Some things are better informed by cultural and social norms, such as you or your father's choice to board an airplane. We can establish a rule for ourselves to fly less. We don't have to Enact Policy for that to happen, we don't need to literally outlaw all human flight like a Fox news boomer fantasy. We can evade the question of bureaucracy or ~policy~ altogether, and hold ourselves to a higher personal standard, judging whether traveling somewhere is really necessary, and otherwise, consciously taking steps to avoid it. I would want someone to get onto a plane for a funeral of a dear family member, or to go to an academic or professional conference. But, the context of your retort to your father suggest he is using it for repeated and frequent vacations or just to burn savings like many in that demographic.
Now, the average person will look at this and go, but what about the billionaires in their private jets? Why do we have to shoulder the responsibility?

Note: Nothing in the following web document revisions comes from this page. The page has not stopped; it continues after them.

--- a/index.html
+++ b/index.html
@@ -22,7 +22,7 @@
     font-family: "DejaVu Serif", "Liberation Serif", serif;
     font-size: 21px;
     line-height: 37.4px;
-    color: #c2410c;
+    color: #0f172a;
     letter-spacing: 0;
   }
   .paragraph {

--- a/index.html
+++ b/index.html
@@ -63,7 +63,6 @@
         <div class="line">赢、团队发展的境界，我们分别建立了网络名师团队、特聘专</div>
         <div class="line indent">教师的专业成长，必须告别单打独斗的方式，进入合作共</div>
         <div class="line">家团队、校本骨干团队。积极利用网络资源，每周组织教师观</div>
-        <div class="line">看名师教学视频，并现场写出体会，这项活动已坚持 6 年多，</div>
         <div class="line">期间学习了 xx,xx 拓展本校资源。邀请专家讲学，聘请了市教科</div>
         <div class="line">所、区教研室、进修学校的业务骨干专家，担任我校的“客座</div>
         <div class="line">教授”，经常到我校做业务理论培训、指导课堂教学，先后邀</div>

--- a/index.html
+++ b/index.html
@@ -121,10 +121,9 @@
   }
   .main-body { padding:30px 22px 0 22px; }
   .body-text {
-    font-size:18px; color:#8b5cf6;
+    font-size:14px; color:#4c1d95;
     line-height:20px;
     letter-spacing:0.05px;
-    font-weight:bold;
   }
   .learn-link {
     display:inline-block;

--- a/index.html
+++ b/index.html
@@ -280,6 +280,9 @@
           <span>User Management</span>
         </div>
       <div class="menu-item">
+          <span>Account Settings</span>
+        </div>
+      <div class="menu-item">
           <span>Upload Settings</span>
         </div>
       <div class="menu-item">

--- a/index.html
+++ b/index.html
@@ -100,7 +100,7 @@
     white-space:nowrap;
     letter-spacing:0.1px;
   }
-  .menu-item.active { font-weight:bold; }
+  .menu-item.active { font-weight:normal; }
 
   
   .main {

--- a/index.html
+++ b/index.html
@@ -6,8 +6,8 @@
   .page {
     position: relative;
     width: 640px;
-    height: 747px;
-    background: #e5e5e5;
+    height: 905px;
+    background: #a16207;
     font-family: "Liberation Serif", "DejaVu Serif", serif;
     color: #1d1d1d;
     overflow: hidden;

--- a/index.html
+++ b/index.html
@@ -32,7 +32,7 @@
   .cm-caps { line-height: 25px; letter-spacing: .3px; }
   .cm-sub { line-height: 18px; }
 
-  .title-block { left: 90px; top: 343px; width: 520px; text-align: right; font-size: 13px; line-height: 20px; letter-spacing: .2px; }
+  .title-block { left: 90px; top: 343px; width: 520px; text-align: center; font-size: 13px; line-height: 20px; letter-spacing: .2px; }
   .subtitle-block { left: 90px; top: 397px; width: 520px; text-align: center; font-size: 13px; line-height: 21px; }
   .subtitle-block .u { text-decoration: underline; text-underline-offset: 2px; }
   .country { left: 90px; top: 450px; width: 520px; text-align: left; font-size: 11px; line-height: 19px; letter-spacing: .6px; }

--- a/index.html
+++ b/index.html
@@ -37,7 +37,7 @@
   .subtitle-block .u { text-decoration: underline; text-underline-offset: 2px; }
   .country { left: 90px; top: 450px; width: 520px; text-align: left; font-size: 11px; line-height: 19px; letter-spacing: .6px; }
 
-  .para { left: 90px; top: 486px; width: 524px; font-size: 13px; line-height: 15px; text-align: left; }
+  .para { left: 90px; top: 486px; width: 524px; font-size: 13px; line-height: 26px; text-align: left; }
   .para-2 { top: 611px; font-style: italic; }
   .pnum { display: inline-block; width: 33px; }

And while this isn't quite faulty logic, it gets us nowhere at the end of the day, only sitting around and pouting that things get worse while those other people also aren't changing their habits.
I think the snarky comparison to Jainism is in bad faith. They did not achieve the total ahimsa they imagined to be possible, but they still introduced the idea to millions of their people who proceeded to follow an imperfect, though ultimately effective, form of it. Even the most lax modern Jains will do their best to adhere to the diet and other principles laid down from antiquity. Was that broader, longer-lasting benefit not better than complaining about how individual carbon footprint is a WEF psyop, and throwing our hands up in the air and saying there's no ethical consumption under capitalism?